As I read this insightful and engrossing article (have you read it yet? That's ok, I'll wait...) I thought about my own parenting experience. I, like most of my peers, have pretty structured kids. I'm always telling mine to "go out and play," but their fenced-in backyard is not nearly so appealing as were the nether-reaches of my wooded backyard when I was their age. We used to go on "journeys," filling Tic-Tac boxes with juice (don't try it, it dribbles) and leaving for a couple blissful, unsupervised hours. My kids don't.

Does it matter?

Ms. Rosin thinks it does, and intuitively, I am inclined to agree. But the Atlantic brought to mind a book my daughter loved as a three-year-old: Be Good, Gordon, by Angela McCallister and illustrated by Tim Archbold (Bloomsbury Paperbacks, 2002). A little boy named Gordon, who is very very well behaved, is convinced by his babysitter, one Lily Jigg-Popsicle, to be naughty. The two get muddy and howl at the moon and Gordon makes it back into bed just as his parents return home. 

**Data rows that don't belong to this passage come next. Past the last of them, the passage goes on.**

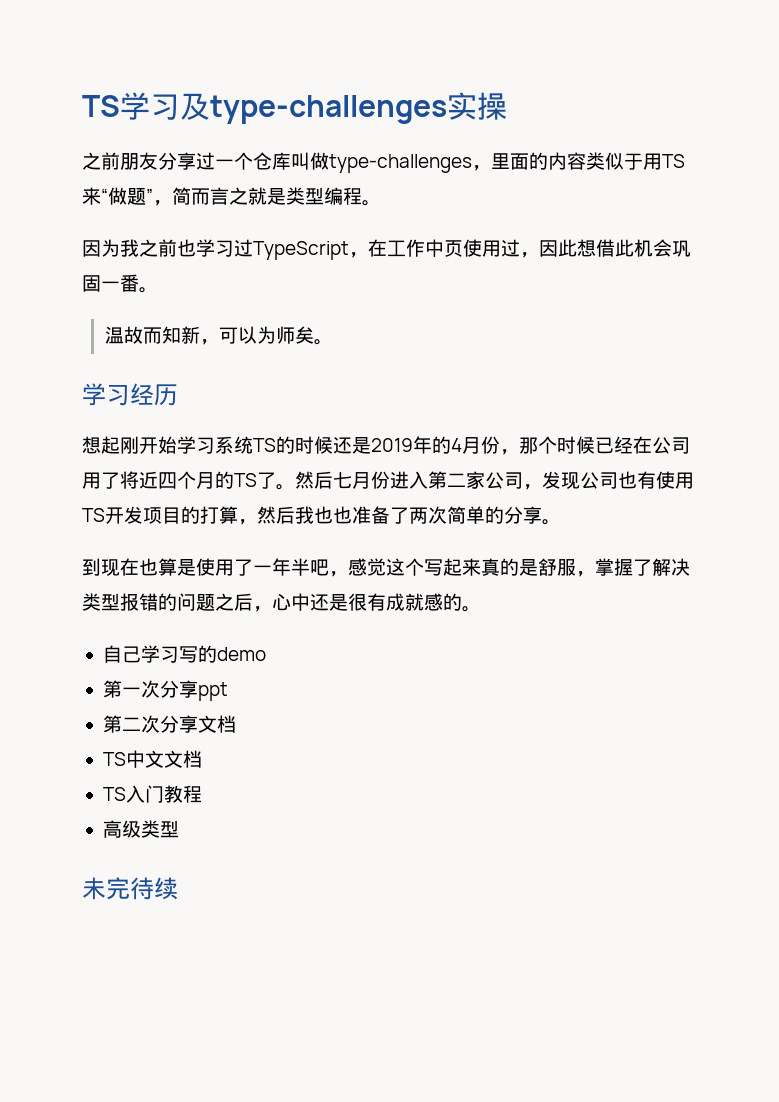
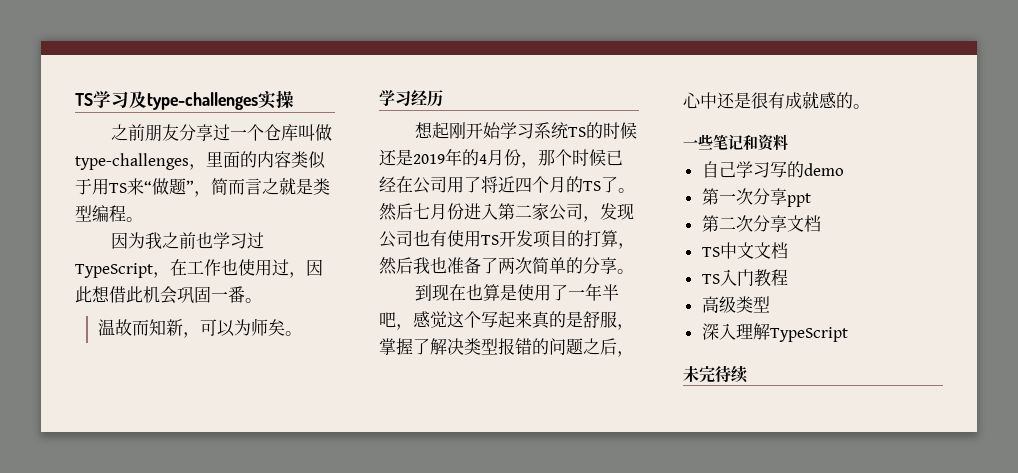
[425,239,463,257] 中页 -> [221,259,238,276] 也
[333,506,352,524] 也 -> (447, 265) none
(481, 609) none -> [683,134,788,151] // 一些笔记和资料
(179, 829) none -> [701,323,848,342] // 深入理解TypeScript

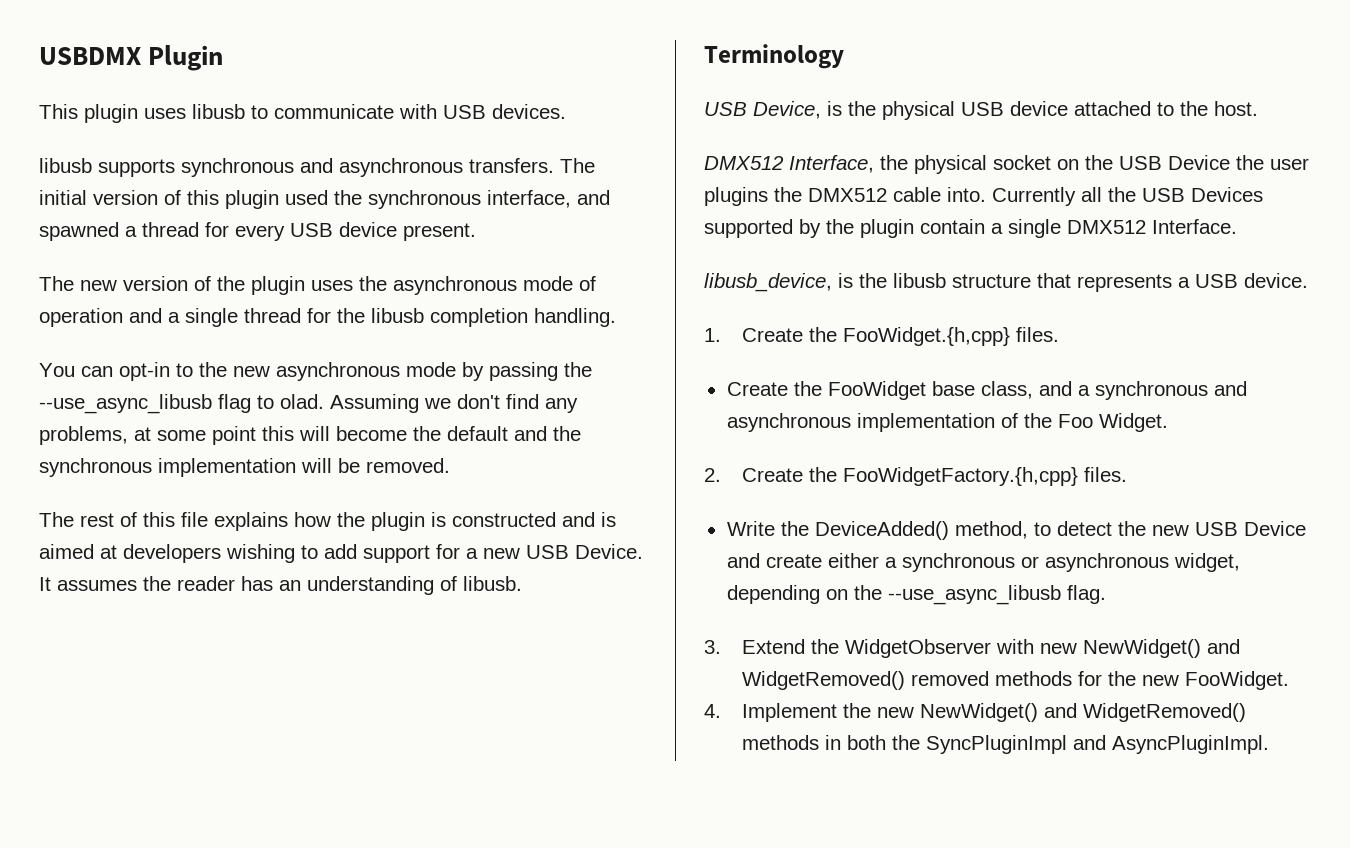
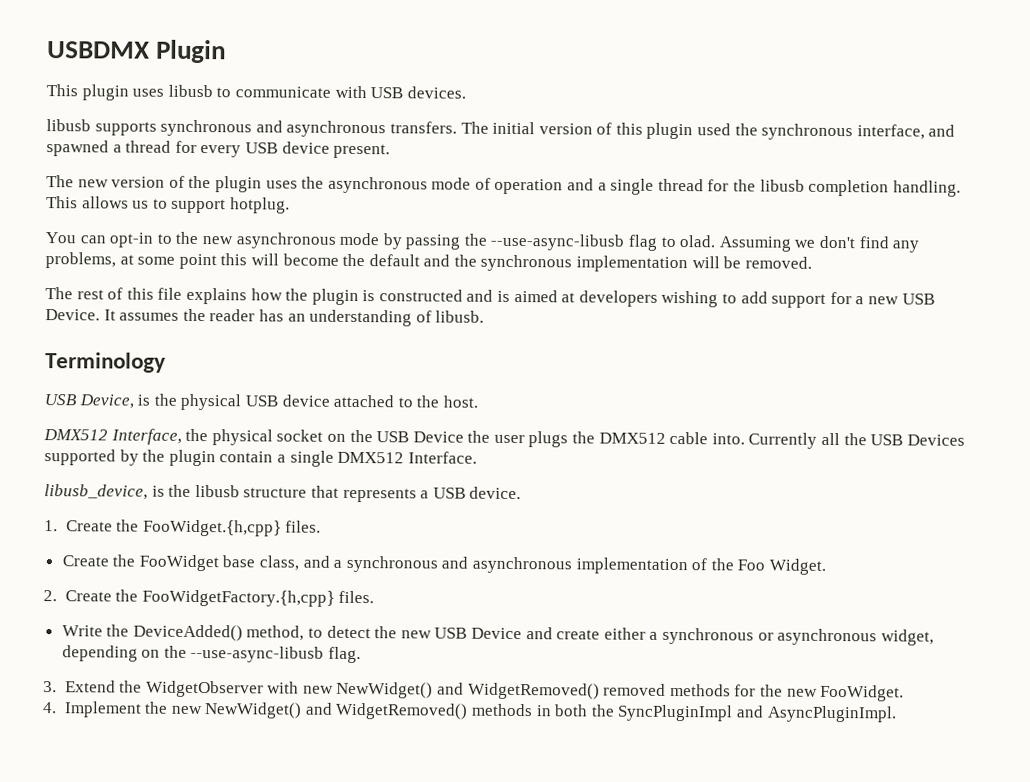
(616, 317) none -> [46,196,290,214] This allows us to support hotplug.
[39,394,212,414] --use_async_libusb -> [490,233,625,251] --use-async-libusb
[704,187,768,206] plugins -> [528,431,569,448] plugs
[887,585,1061,605] --use_async_libusb -> [190,645,325,663] --use-async-libusb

I said my daughter loved the book, but I have to be honest; she doesn't actually remember it (a fact that surprised me). I chose the book so carefully for her after searching the library for a picture book that would encourage a very, very good little girl to let loose and be naughty (even roar!) once in awhile. This mad search through the stacks was prompted by her refusal to leave my lap and dance during the music portion of our library's story time. 

How could I get my toddler to feel free enough to stand up and "shake her sillies out," as the song went, with the rest of her toddler buddies? I couldn't exactly fill a Tic-Tac box with juice and send her on a journey at that age (or, as I admitted above, in the years that followed, either).

So did it work? Did Lily Jigg-Popsicle build her confidence and sense of adventure? It was only a part of the campaign I went on, which also included my vow never to answer for her and never to "guide her hand" as she drew pictures or made crafts. (Her bird-seed encrusted name poster was a big old blob during crafts time, yes, but who did the other moms think they were kidding with their own kids' perfectly scripted bird-seed creations?)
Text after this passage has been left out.